*** Records for the task ***

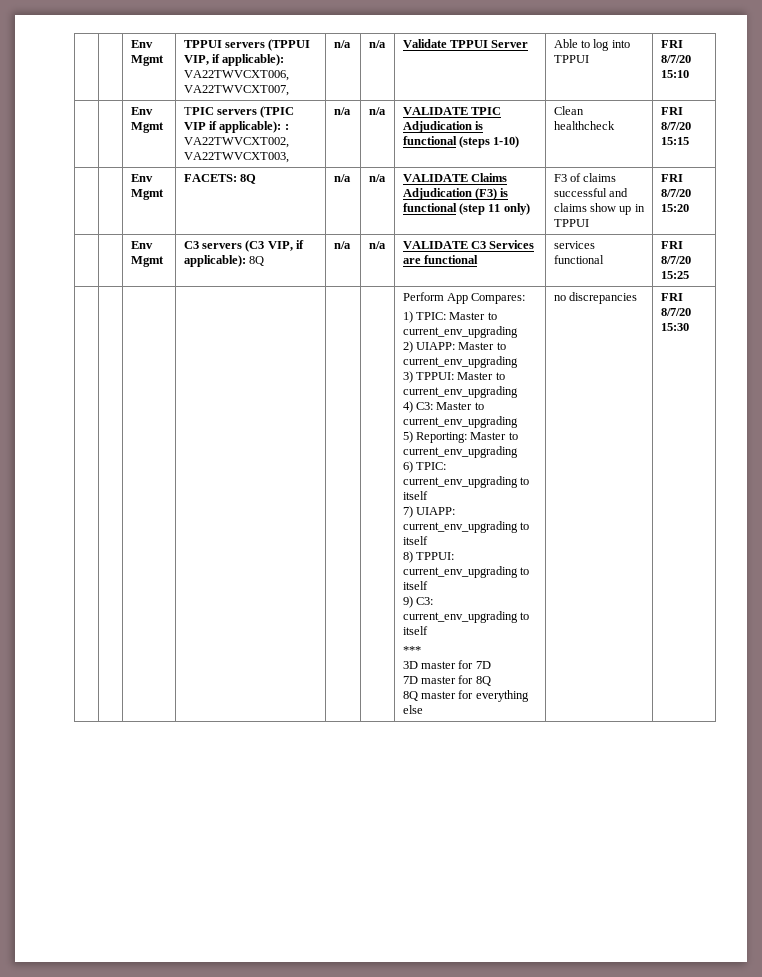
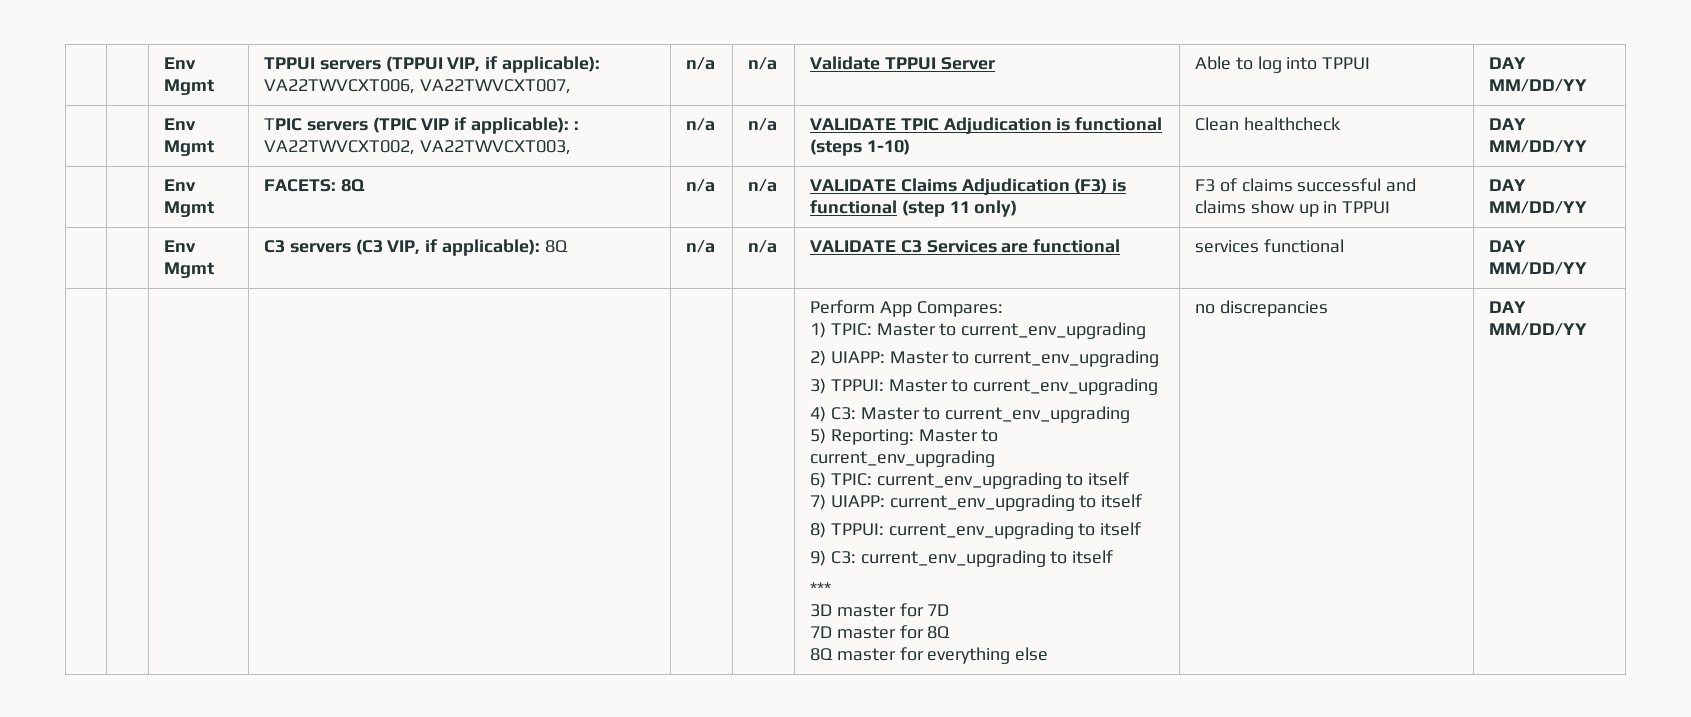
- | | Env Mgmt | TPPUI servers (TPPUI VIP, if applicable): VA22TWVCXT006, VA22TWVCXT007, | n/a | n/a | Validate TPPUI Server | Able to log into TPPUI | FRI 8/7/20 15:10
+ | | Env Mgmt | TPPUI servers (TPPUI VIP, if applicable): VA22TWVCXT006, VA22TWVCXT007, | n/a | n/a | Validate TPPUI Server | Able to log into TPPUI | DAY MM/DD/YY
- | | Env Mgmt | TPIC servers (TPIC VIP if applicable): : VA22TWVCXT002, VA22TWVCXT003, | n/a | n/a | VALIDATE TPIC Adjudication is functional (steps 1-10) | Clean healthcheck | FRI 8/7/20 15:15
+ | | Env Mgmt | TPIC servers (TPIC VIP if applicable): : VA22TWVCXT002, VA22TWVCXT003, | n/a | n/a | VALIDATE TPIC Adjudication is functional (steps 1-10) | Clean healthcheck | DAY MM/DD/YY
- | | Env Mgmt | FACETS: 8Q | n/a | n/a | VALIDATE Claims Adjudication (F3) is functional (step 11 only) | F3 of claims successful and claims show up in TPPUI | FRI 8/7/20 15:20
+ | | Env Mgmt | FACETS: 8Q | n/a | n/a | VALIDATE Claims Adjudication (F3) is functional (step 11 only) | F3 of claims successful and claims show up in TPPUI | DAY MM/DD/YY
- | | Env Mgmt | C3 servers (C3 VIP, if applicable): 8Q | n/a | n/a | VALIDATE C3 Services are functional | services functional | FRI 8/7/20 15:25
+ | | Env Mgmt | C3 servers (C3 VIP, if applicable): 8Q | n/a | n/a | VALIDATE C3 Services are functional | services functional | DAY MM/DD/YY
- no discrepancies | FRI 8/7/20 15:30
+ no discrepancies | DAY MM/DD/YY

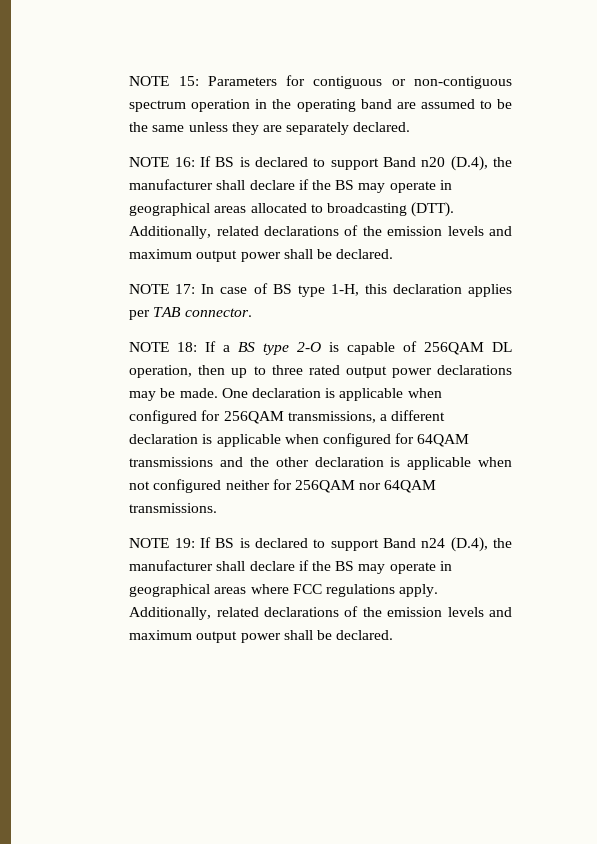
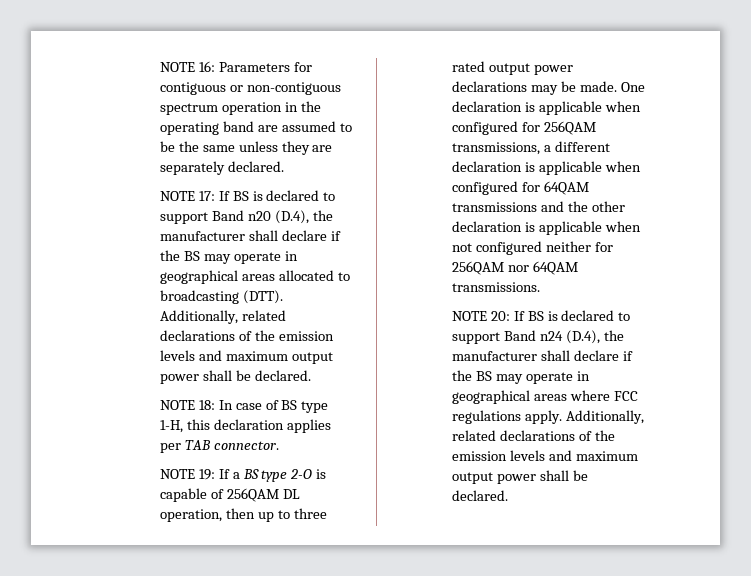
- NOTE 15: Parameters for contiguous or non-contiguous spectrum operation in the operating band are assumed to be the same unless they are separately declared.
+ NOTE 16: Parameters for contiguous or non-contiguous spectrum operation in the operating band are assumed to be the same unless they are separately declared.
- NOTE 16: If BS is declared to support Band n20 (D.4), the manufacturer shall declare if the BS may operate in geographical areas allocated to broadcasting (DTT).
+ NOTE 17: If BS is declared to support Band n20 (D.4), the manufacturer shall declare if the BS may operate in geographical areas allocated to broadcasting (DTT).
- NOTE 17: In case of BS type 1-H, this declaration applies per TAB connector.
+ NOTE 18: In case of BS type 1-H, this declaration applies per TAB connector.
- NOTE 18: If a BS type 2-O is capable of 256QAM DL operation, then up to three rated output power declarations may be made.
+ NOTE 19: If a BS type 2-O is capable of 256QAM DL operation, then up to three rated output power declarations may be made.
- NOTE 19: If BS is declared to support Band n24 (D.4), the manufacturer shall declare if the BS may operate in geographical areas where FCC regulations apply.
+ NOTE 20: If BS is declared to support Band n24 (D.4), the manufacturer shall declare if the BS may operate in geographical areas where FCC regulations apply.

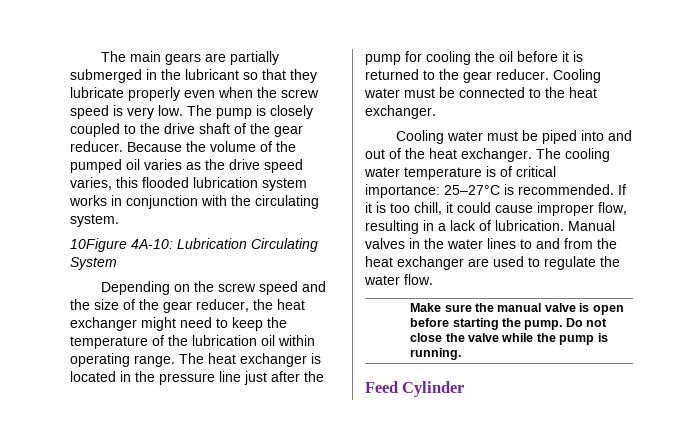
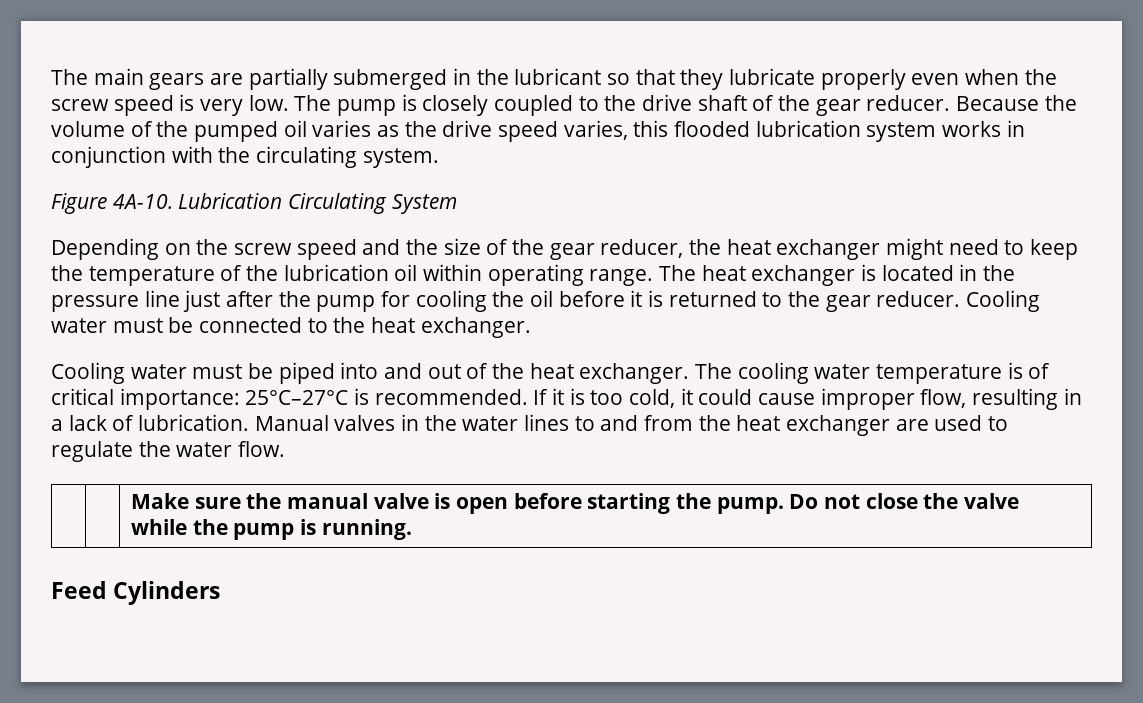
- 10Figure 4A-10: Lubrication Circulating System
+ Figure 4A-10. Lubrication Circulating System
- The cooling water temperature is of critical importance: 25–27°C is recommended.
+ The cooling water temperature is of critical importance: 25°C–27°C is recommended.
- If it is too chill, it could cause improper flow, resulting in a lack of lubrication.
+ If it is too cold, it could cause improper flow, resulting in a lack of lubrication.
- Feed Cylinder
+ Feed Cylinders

*** End of Records for the task ***

§ Assigned task
Scan the material above. Extract every line in which the word "this" occurs.

§ Reply
- NOTE 17: In case of BS type 1-H, this declaration applies per TAB connector.
+ NOTE 18: In case of BS type 1-H, this declaration applies per TAB connector.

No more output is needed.